■ WORK TO COMPLETE:
Write out the whole listing exactly as it is written below.

■ DATA PROVIDED:
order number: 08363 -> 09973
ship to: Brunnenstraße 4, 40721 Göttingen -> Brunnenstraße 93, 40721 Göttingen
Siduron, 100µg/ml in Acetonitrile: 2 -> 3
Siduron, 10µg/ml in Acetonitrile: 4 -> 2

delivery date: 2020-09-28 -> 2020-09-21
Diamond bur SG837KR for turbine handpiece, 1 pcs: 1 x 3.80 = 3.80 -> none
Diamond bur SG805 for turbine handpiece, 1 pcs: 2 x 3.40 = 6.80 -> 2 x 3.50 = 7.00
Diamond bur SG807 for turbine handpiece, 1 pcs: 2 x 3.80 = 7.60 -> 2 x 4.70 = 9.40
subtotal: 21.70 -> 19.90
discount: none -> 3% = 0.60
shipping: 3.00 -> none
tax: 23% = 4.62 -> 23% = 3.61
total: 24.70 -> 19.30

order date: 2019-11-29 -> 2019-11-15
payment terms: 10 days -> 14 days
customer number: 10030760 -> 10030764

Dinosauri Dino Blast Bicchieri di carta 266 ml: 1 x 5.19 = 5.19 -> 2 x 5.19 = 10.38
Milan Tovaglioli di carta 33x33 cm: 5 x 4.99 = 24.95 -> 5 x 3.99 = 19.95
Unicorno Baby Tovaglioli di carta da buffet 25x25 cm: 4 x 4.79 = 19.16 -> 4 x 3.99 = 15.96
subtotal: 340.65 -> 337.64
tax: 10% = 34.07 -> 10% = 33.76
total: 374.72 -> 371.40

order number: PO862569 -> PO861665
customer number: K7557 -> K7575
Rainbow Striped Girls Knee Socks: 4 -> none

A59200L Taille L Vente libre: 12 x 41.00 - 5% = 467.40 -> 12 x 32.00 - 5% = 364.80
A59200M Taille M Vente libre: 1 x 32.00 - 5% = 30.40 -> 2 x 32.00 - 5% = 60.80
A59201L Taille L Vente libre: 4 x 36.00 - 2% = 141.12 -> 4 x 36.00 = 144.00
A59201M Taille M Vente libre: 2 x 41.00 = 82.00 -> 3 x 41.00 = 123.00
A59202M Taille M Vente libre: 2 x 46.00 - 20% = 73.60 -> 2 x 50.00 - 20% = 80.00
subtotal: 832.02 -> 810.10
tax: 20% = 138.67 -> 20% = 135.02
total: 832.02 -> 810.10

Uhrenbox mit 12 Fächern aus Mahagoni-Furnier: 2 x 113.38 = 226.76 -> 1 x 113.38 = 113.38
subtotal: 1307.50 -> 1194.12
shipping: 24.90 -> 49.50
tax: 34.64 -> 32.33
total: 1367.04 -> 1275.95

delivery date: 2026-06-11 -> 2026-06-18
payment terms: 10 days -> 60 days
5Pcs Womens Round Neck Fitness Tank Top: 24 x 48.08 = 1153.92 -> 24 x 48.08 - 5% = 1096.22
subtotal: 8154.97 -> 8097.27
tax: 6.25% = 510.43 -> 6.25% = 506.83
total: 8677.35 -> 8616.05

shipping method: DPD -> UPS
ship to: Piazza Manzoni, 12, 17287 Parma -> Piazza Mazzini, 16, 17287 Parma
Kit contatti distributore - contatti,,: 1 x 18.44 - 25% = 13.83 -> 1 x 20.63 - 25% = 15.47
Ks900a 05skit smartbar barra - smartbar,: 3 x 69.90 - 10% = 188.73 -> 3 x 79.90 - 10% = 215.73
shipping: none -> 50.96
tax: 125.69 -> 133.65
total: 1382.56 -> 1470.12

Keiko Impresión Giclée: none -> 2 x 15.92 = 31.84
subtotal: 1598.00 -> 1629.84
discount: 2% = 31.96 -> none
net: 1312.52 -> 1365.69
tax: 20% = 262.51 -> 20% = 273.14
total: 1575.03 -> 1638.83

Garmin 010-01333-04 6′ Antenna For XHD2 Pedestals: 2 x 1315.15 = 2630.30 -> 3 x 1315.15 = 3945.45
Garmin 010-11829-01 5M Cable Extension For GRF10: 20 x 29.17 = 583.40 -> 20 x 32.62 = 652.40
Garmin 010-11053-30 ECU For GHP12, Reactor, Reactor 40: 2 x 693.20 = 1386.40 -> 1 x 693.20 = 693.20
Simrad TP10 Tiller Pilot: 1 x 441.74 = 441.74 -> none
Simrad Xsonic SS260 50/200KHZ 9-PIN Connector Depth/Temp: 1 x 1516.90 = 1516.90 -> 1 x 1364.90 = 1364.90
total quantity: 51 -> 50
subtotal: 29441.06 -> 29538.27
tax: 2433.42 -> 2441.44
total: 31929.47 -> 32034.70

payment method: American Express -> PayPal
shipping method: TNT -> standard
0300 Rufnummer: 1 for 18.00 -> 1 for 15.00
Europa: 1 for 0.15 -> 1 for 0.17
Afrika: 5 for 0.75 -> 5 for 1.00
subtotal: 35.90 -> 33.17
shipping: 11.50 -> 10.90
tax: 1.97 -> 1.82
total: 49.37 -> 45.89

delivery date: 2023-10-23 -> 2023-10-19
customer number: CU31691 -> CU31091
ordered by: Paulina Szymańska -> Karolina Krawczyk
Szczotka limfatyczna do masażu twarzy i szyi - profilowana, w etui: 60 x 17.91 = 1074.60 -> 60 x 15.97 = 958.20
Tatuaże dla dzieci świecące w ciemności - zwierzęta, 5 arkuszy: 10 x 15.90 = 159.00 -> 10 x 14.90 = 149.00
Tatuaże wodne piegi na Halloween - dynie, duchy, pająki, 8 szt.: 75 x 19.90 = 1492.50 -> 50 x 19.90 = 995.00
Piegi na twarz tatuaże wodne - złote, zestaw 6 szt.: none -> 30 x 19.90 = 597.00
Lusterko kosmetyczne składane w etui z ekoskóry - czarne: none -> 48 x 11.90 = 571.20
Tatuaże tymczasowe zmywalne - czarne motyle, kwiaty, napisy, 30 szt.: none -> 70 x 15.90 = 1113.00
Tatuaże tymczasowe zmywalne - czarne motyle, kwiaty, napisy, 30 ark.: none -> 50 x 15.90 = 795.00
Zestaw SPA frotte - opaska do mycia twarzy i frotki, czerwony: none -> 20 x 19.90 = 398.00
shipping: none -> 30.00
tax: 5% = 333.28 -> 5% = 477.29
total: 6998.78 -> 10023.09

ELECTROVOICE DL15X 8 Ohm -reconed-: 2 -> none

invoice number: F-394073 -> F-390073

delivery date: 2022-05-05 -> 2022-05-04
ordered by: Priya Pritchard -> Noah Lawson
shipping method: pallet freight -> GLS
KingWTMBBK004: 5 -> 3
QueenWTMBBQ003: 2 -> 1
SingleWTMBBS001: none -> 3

■ YOUR SOLUTION:
order number: 08363 -> 09973
ship to: Brunnenstraße 4, 40721 Göttingen -> Brunnenstraße 93, 40721 Göttingen
Siduron, 100µg/ml in Acetonitrile: 2 -> 3
Siduron, 10µg/ml in Acetonitrile: 4 -> 2

delivery date: 2020-09-28 -> 2020-09-21
Diamond bur SG837KR for turbine handpiece, 1 pcs: 1 x 3.80 = 3.80 -> none
Diamond bur SG805 for turbine handpiece, 1 pcs: 2 x 3.40 = 6.80 -> 2 x 3.50 = 7.00
Diamond bur SG807 for turbine handpiece, 1 pcs: 2 x 3.80 = 7.60 -> 2 x 4.70 = 9.40
subtotal: 21.70 -> 19.90
discount: none -> 3% = 0.60
shipping: 3.00 -> none
tax: 23% = 4.62 -> 23% = 3.61
total: 24.70 -> 19.30

order date: 2019-11-29 -> 2019-11-15
payment terms: 10 days -> 14 days
customer number: 10030760 -> 10030764

Dinosauri Dino Blast Bicchieri di carta 266 ml: 1 x 5.19 = 5.19 -> 2 x 5.19 = 10.38
Milan Tovaglioli di carta 33x33 cm: 5 x 4.99 = 24.95 -> 5 x 3.99 = 19.95
Unicorno Baby Tovaglioli di carta da buffet 25x25 cm: 4 x 4.79 = 19.16 -> 4 x 3.99 = 15.96
subtotal: 340.65 -> 337.64
tax: 10% = 34.07 -> 10% = 33.76
total: 374.72 -> 371.40

order number: PO862569 -> PO861665
customer number: K7557 -> K7575
Rainbow Striped Girls Knee Socks: 4 -> none

A59200L Taille L Vente libre: 12 x 41.00 - 5% = 467.40 -> 12 x 32.00 - 5% = 364.80
A59200M Taille M Vente libre: 1 x 32.00 - 5% = 30.40 -> 2 x 32.00 - 5% = 60.80
A59201L Taille L Vente libre: 4 x 36.00 - 2% = 141.12 -> 4 x 36.00 = 144.00
A59201M Taille M Vente libre: 2 x 41.00 = 82.00 -> 3 x 41.00 = 123.00
A59202M Taille M Vente libre: 2 x 46.00 - 20% = 73.60 -> 2 x 50.00 - 20% = 80.00
subtotal: 832.02 -> 810.10
tax: 20% = 138.67 -> 20% = 135.02
total: 832.02 -> 810.10

Uhrenbox mit 12 Fächern aus Mahagoni-Furnier: 2 x 113.38 = 226.76 -> 1 x 113.38 = 113.38
subtotal: 1307.50 -> 1194.12
shipping: 24.90 -> 49.50
tax: 34.64 -> 32.33
total: 1367.04 -> 1275.95

delivery date: 2026-06-11 -> 2026-06-18
payment terms: 10 days -> 60 days
5Pcs Womens Round Neck Fitness Tank Top: 24 x 48.08 = 1153.92 -> 24 x 48.08 - 5% = 1096.22
subtotal: 8154.97 -> 8097.27
tax: 6.25% = 510.43 -> 6.25% = 506.83
total: 8677.35 -> 8616.05

shipping method: DPD -> UPS
ship to: Piazza Manzoni, 12, 17287 Parma -> Piazza Mazzini, 16, 17287 Parma
Kit contatti distributore - contatti,,: 1 x 18.44 - 25% = 13.83 -> 1 x 20.63 - 25% = 15.47
Ks900a 05skit smartbar barra - smartbar,: 3 x 69.90 - 10% = 188.73 -> 3 x 79.90 - 10% = 215.73
shipping: none -> 50.96
tax: 125.69 -> 133.65
total: 1382.56 -> 1470.12

Keiko Impresión Giclée: none -> 2 x 15.92 = 31.84
subtotal: 1598.00 -> 1629.84
discount: 2% = 31.96 -> none
net: 1312.52 -> 1365.69
tax: 20% = 262.51 -> 20% = 273.14
total: 1575.03 -> 1638.83

Garmin 010-01333-04 6′ Antenna For XHD2 Pedestals: 2 x 1315.15 = 2630.30 -> 3 x 1315.15 = 3945.45
Garmin 010-11829-01 5M Cable Extension For GRF10: 20 x 29.17 = 583.40 -> 20 x 32.62 = 652.40
Garmin 010-11053-30 ECU For GHP12, Reactor, Reactor 40: 2 x 693.20 = 1386.40 -> 1 x 693.20 = 693.20
Simrad TP10 Tiller Pilot: 1 x 441.74 = 441.74 -> none
Simrad Xsonic SS260 50/200KHZ 9-PIN Connector Depth/Temp: 1 x 1516.90 = 1516.90 -> 1 x 1364.90 = 1364.90
total quantity: 51 -> 50
subtotal: 29441.06 -> 29538.27
tax: 2433.42 -> 2441.44
total: 31929.47 -> 32034.70

payment method: American Express -> PayPal
shipping method: TNT -> standard
0300 Rufnummer: 1 for 18.00 -> 1 for 15.00
Europa: 1 for 0.15 -> 1 for 0.17
Afrika: 5 for 0.75 -> 5 for 1.00
subtotal: 35.90 -> 33.17
shipping: 11.50 -> 10.90
tax: 1.97 -> 1.82
total: 49.37 -> 45.89

delivery date: 2023-10-23 -> 2023-10-19
customer number: CU31691 -> CU31091
ordered by: Paulina Szymańska -> Karolina Krawczyk
Szczotka limfatyczna do masażu twarzy i szyi - profilowana, w etui: 60 x 17.91 = 1074.60 -> 60 x 15.97 = 958.20
Tatuaże dla dzieci świecące w ciemności - zwierzęta, 5 arkuszy: 10 x 15.90 = 159.00 -> 10 x 14.90 = 149.00
Tatuaże wodne piegi na Halloween - dynie, duchy, pająki, 8 szt.: 75 x 19.90 = 1492.50 -> 50 x 19.90 = 995.00
Piegi na twarz tatuaże wodne - złote, zestaw 6 szt.: none -> 30 x 19.90 = 597.00
Lusterko kosmetyczne składane w etui z ekoskóry - czarne: none -> 48 x 11.90 = 571.20
Tatuaże tymczasowe zmywalne - czarne motyle, kwiaty, napisy, 30 szt.: none -> 70 x 15.90 = 1113.00
Tatuaże tymczasowe zmywalne - czarne motyle, kwiaty, napisy, 30 ark.: none -> 50 x 15.90 = 795.00
Zestaw SPA frotte - opaska do mycia twarzy i frotki, czerwony: none -> 20 x 19.90 = 398.00
shipping: none -> 30.00
tax: 5% = 333.28 -> 5% = 477.29
total: 6998.78 -> 10023.09

ELECTROVOICE DL15X 8 Ohm -reconed-: 2 -> none

invoice number: F-394073 -> F-390073

delivery date: 2022-05-05 -> 2022-05-04
ordered by: Priya Pritchard -> Noah Lawson
shipping method: pallet freight -> GLS
KingWTMBBK004: 5 -> 3
QueenWTMBBQ003: 2 -> 1
SingleWTMBBS001: none -> 3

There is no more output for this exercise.